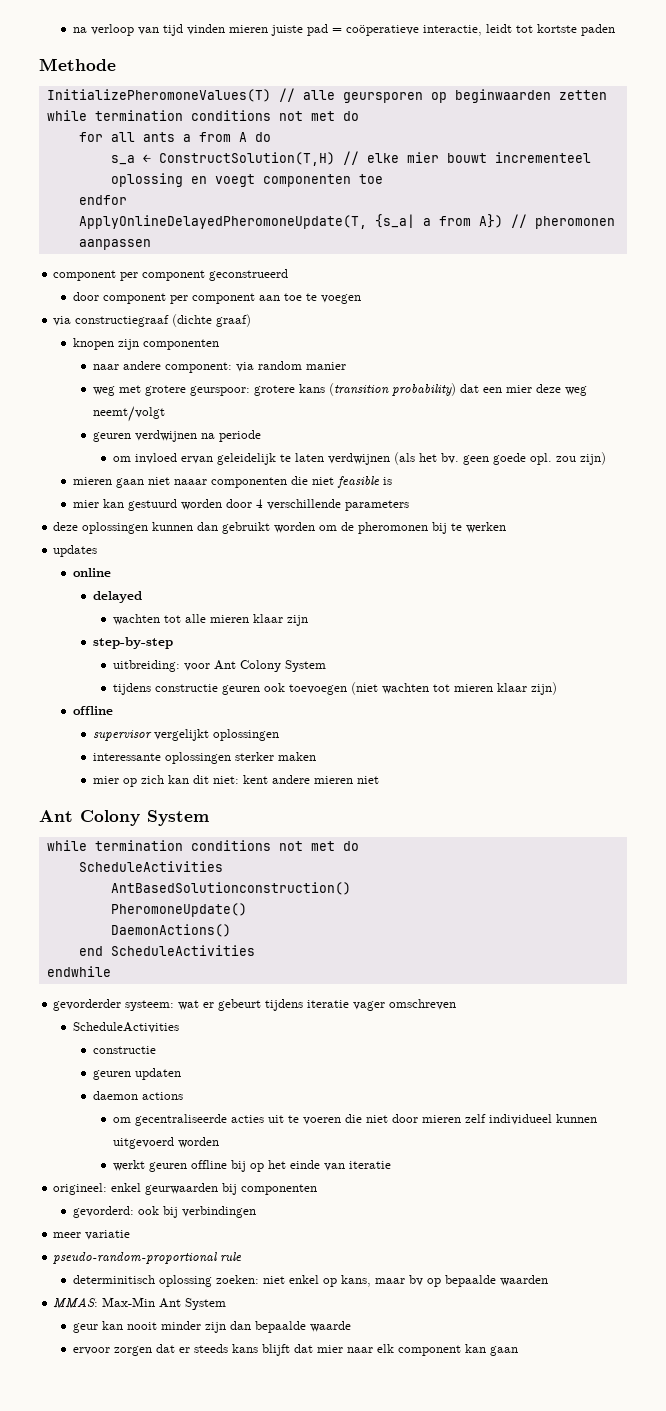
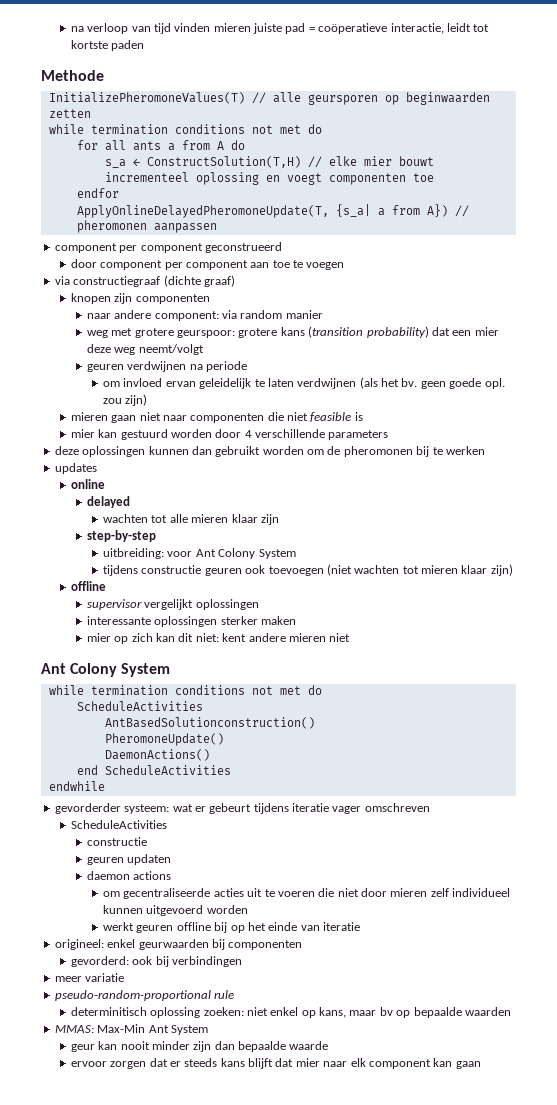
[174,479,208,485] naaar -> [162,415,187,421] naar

==

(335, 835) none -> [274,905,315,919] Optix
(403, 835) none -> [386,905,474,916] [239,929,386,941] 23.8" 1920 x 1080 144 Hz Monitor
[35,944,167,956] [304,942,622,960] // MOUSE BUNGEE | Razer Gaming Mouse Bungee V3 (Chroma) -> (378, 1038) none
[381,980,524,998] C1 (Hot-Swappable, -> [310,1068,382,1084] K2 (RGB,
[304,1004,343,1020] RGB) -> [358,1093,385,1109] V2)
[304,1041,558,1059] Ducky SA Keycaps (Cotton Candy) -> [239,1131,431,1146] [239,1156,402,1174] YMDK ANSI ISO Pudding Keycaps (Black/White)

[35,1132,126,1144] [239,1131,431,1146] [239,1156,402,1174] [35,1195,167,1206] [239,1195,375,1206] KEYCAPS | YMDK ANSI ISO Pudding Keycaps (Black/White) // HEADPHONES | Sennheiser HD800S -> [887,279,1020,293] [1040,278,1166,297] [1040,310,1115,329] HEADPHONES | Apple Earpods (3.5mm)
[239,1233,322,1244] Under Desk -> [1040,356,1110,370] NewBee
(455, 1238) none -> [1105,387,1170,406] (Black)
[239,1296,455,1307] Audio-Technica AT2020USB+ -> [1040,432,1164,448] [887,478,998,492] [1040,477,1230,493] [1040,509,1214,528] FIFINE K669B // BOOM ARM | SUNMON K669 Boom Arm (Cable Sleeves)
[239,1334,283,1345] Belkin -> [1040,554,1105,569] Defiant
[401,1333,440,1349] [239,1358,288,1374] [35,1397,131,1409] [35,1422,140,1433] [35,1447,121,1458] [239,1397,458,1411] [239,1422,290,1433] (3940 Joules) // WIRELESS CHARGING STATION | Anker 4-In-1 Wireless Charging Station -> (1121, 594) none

--

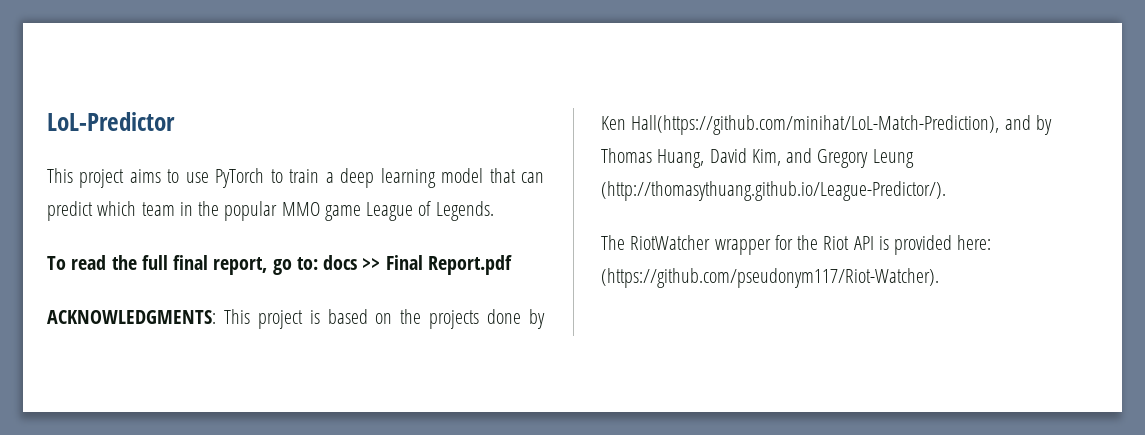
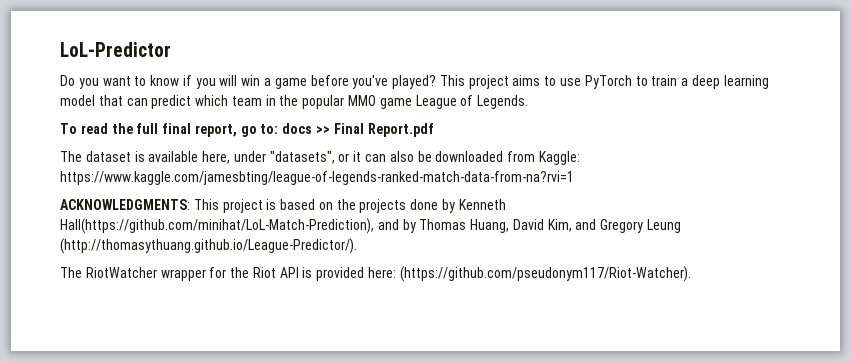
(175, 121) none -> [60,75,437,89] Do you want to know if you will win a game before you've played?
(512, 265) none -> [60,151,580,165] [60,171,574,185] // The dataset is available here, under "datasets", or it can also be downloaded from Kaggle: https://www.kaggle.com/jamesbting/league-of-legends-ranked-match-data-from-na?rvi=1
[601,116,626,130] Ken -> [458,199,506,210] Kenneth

> [Instructions to follow]:
Only the lines that contain the string "Black" should be copied from the entries above.

> [Result for this exercise]:
[304,1041,558,1059] Ducky SA Keycaps (Cotton Candy) -> [239,1131,431,1146] [239,1156,402,1174] YMDK ANSI ISO Pudding Keycaps (Black/White)
[35,1132,126,1144] [239,1131,431,1146] [239,1156,402,1174] [35,1195,167,1206] [239,1195,375,1206] KEYCAPS | YMDK ANSI ISO Pudding Keycaps (Black/White) // HEADPHONES | Sennheiser HD800S -> [887,279,1020,293] [1040,278,1166,297] [1040,310,1115,329] HEADPHONES | Apple Earpods (3.5mm)
(455, 1238) none -> [1105,387,1170,406] (Black)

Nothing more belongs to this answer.